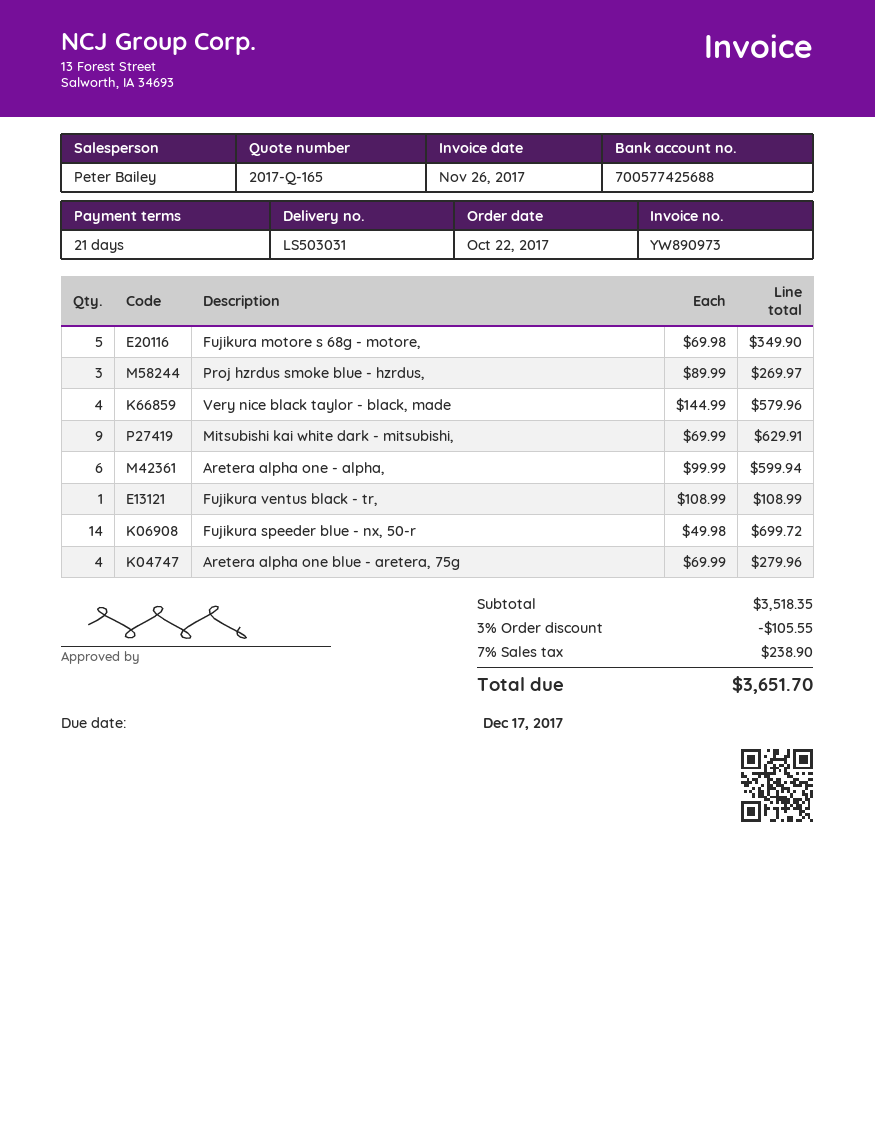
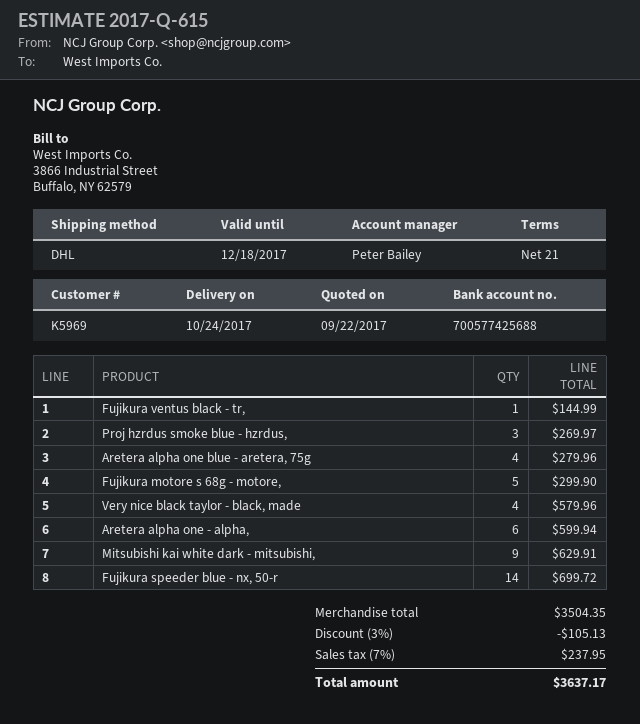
quote number: 2017-Q-165 -> 2017-Q-615
Fujikura motore s 68g - motore,: 5 for 349.90 -> 5 for 299.90
Fujikura ventus black - tr,: 1 for 108.99 -> 1 for 144.99
subtotal: 3518.35 -> 3504.35
discount: 3% = 105.55 -> 3% = 105.13
tax: 7% = 238.90 -> 7% = 237.95
total: 3651.70 -> 3637.17

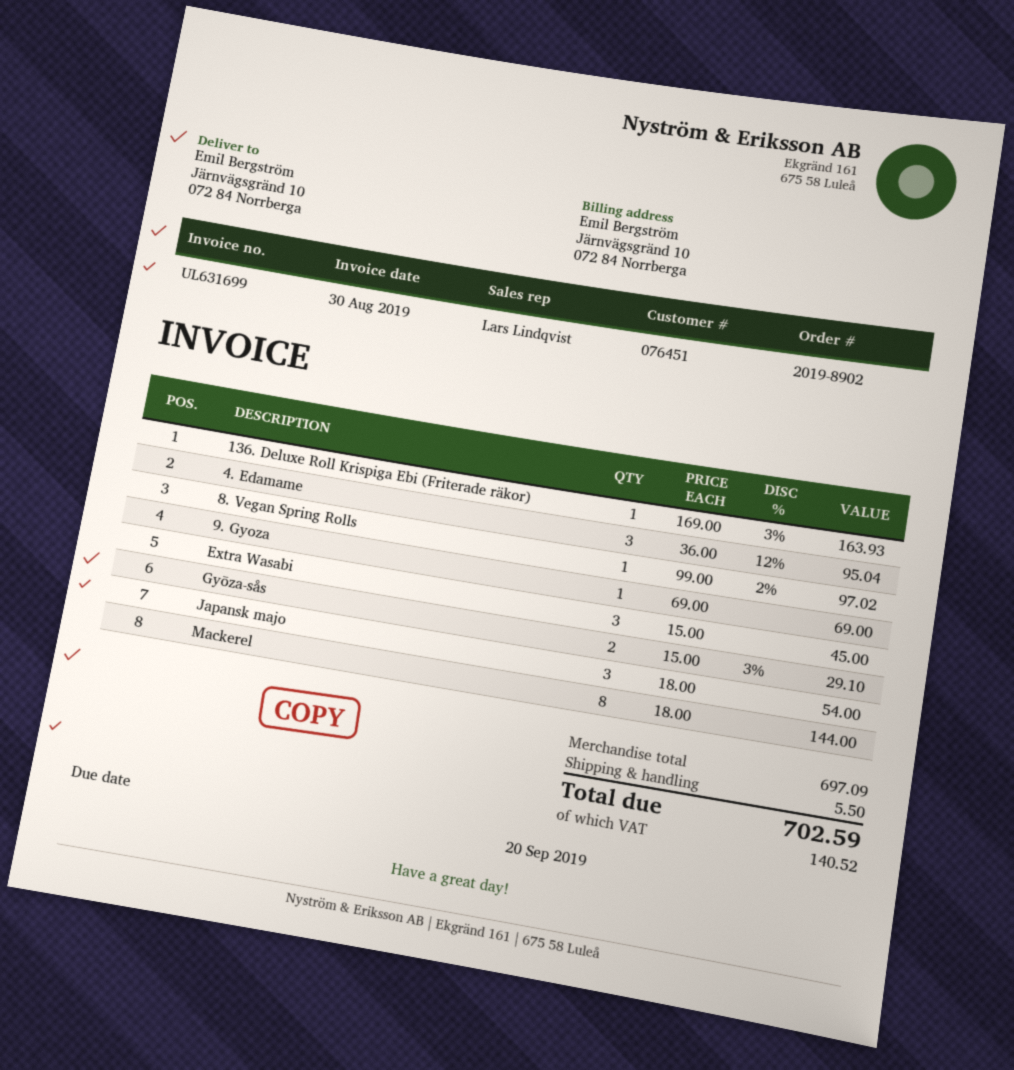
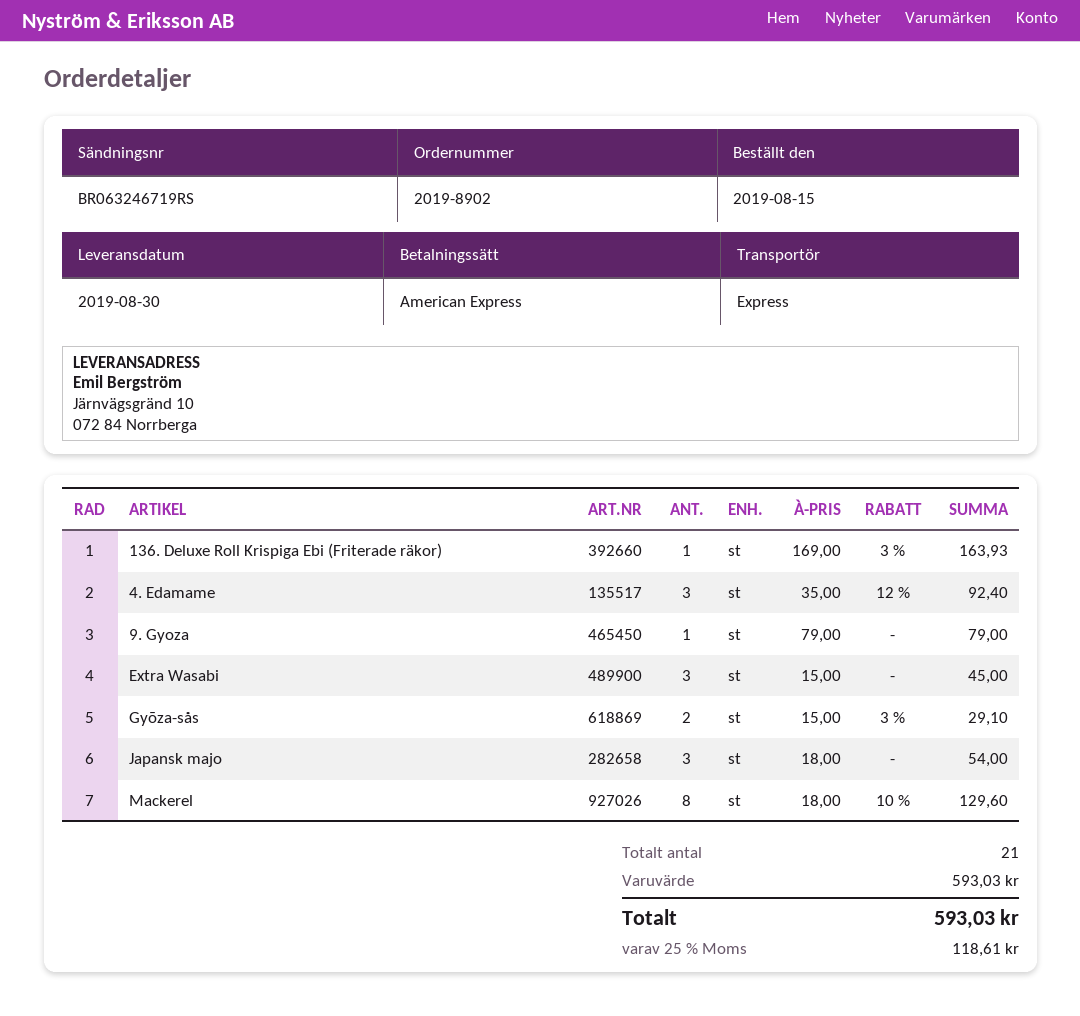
4. Edamame: 3 x 36.00 - 12% = 95.04 -> 3 x 35.00 - 12% = 92.40
8. Vegan Spring Rolls: 1 x 99.00 - 2% = 97.02 -> none
9. Gyoza: 1 x 69.00 = 69.00 -> 1 x 79.00 = 79.00
Mackerel: 8 x 18.00 = 144.00 -> 8 x 18.00 - 10% = 129.60
subtotal: 697.09 -> 593.03
shipping: 5.50 -> none
tax: 140.52 -> 118.61
total: 702.59 -> 593.03

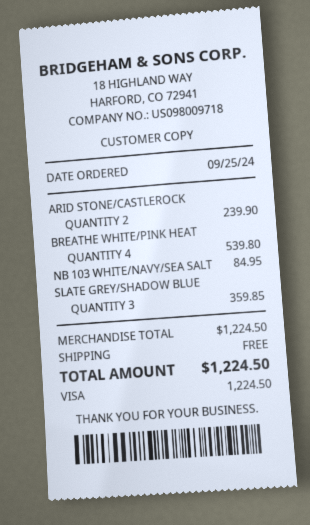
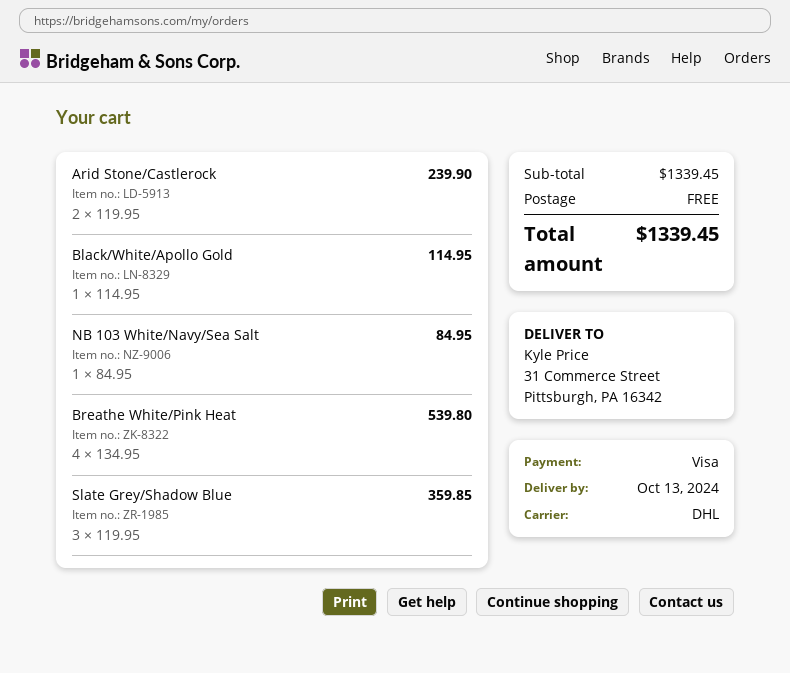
Black/White/Apollo Gold: none -> 1 for 114.95
subtotal: 1224.50 -> 1339.45
total: 1224.50 -> 1339.45

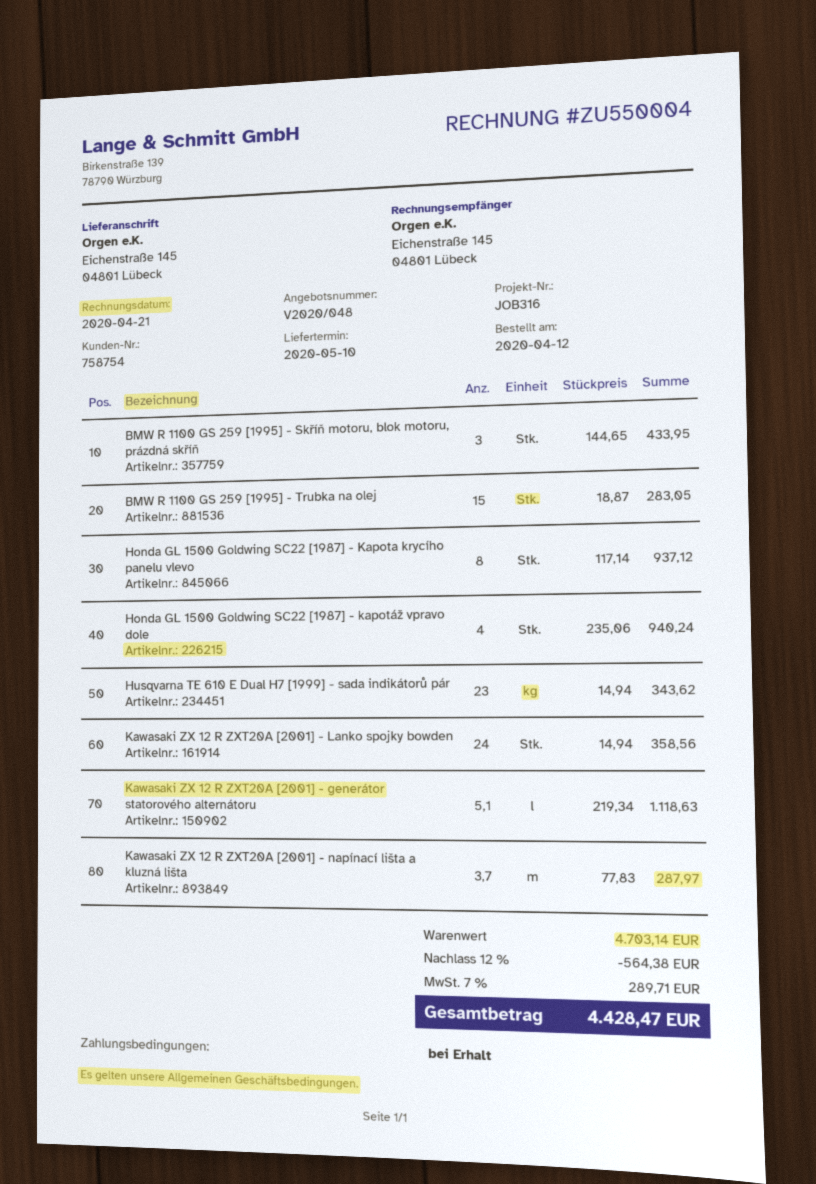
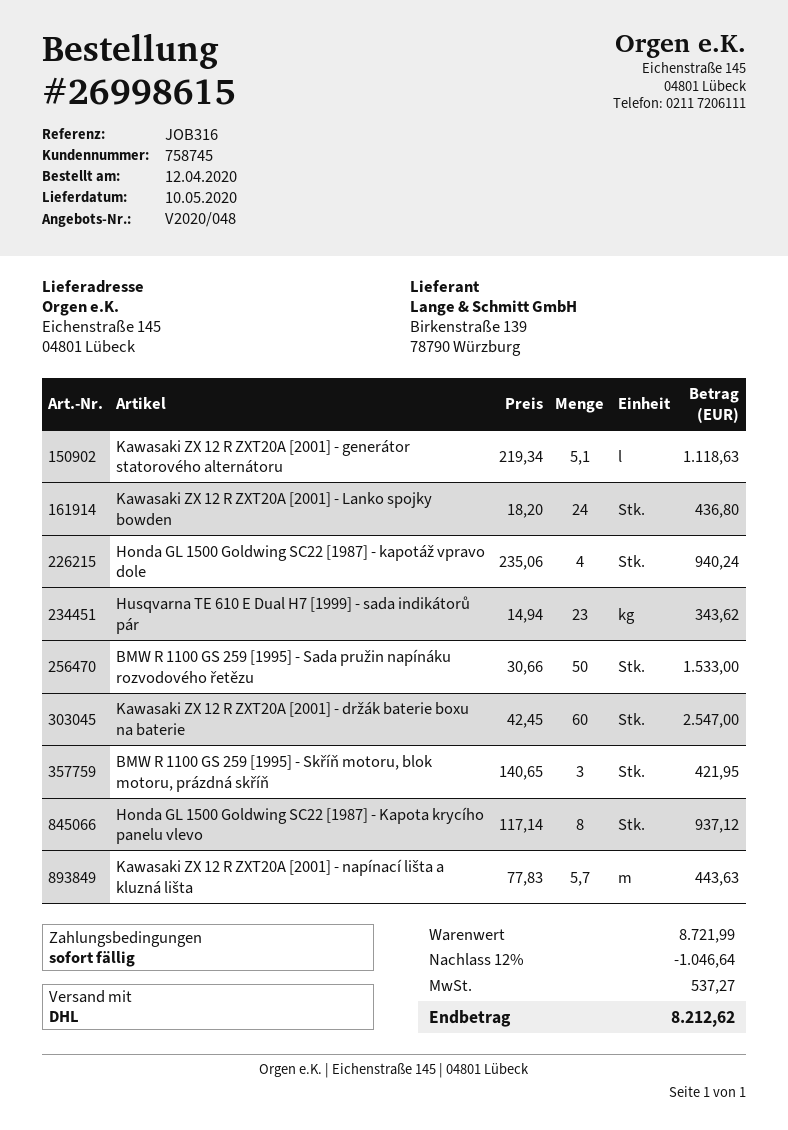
customer number: 758754 -> 758745
BMW R 1100 GS 259 [1995] - Skříň motoru, blok motoru, prázdná skříň: 3 x 144.65 = 433.95 -> 3 x 140.65 = 421.95
BMW R 1100 GS 259 [1995] - Trubka na olej: 15 x 18.87 = 283.05 -> none
Kawasaki ZX 12 R ZXT20A [2001] - Lanko spojky bowden: 24 x 14.94 = 358.56 -> 24 x 18.20 = 436.80
Kawasaki ZX 12 R ZXT20A [2001] - napínací lišta a kluzná lišta: 3.7 x 77.83 = 287.97 -> 5.7 x 77.83 = 443.63
BMW R 1100 GS 259 [1995] - Sada pružin napínáku rozvodového řetězu: none -> 50 x 30.66 = 1533.00
Kawasaki ZX 12 R ZXT20A [2001] - držák baterie boxu na baterie: none -> 60 x 42.45 = 2547.00
subtotal: 4703.14 -> 8721.99
discount: 12% = 564.38 -> 12% = 1046.64
tax: 289.71 -> 537.27
total: 4428.47 -> 8212.62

++++

# Work request
Everything in the data except the pictures should be restated word for word.

# Answer below
quote number: 2017-Q-165 -> 2017-Q-615
Fujikura motore s 68g - motore,: 5 for 349.90 -> 5 for 299.90
Fujikura ventus black - tr,: 1 for 108.99 -> 1 for 144.99
subtotal: 3518.35 -> 3504.35
discount: 3% = 105.55 -> 3% = 105.13
tax: 7% = 238.90 -> 7% = 237.95
total: 3651.70 -> 3637.17

4. Edamame: 3 x 36.00 - 12% = 95.04 -> 3 x 35.00 - 12% = 92.40
8. Vegan Spring Rolls: 1 x 99.00 - 2% = 97.02 -> none
9. Gyoza: 1 x 69.00 = 69.00 -> 1 x 79.00 = 79.00
Mackerel: 8 x 18.00 = 144.00 -> 8 x 18.00 - 10% = 129.60
subtotal: 697.09 -> 593.03
shipping: 5.50 -> none
tax: 140.52 -> 118.61
total: 702.59 -> 593.03

Black/White/Apollo Gold: none -> 1 for 114.95
subtotal: 1224.50 -> 1339.45
total: 1224.50 -> 1339.45

customer number: 758754 -> 758745
BMW R 1100 GS 259 [1995] - Skříň motoru, blok motoru, prázdná skříň: 3 x 144.65 = 433.95 -> 3 x 140.65 = 421.95
BMW R 1100 GS 259 [1995] - Trubka na olej: 15 x 18.87 = 283.05 -> none
Kawasaki ZX 12 R ZXT20A [2001] - Lanko spojky bowden: 24 x 14.94 = 358.56 -> 24 x 18.20 = 436.80
Kawasaki ZX 12 R ZXT20A [2001] - napínací lišta a kluzná lišta: 3.7 x 77.83 = 287.97 -> 5.7 x 77.83 = 443.63
BMW R 1100 GS 259 [1995] - Sada pružin napínáku rozvodového řetězu: none -> 50 x 30.66 = 1533.00
Kawasaki ZX 12 R ZXT20A [2001] - držák baterie boxu na baterie: none -> 60 x 42.45 = 2547.00
subtotal: 4703.14 -> 8721.99
discount: 12% = 564.38 -> 12% = 1046.64
tax: 289.71 -> 537.27
total: 4428.47 -> 8212.62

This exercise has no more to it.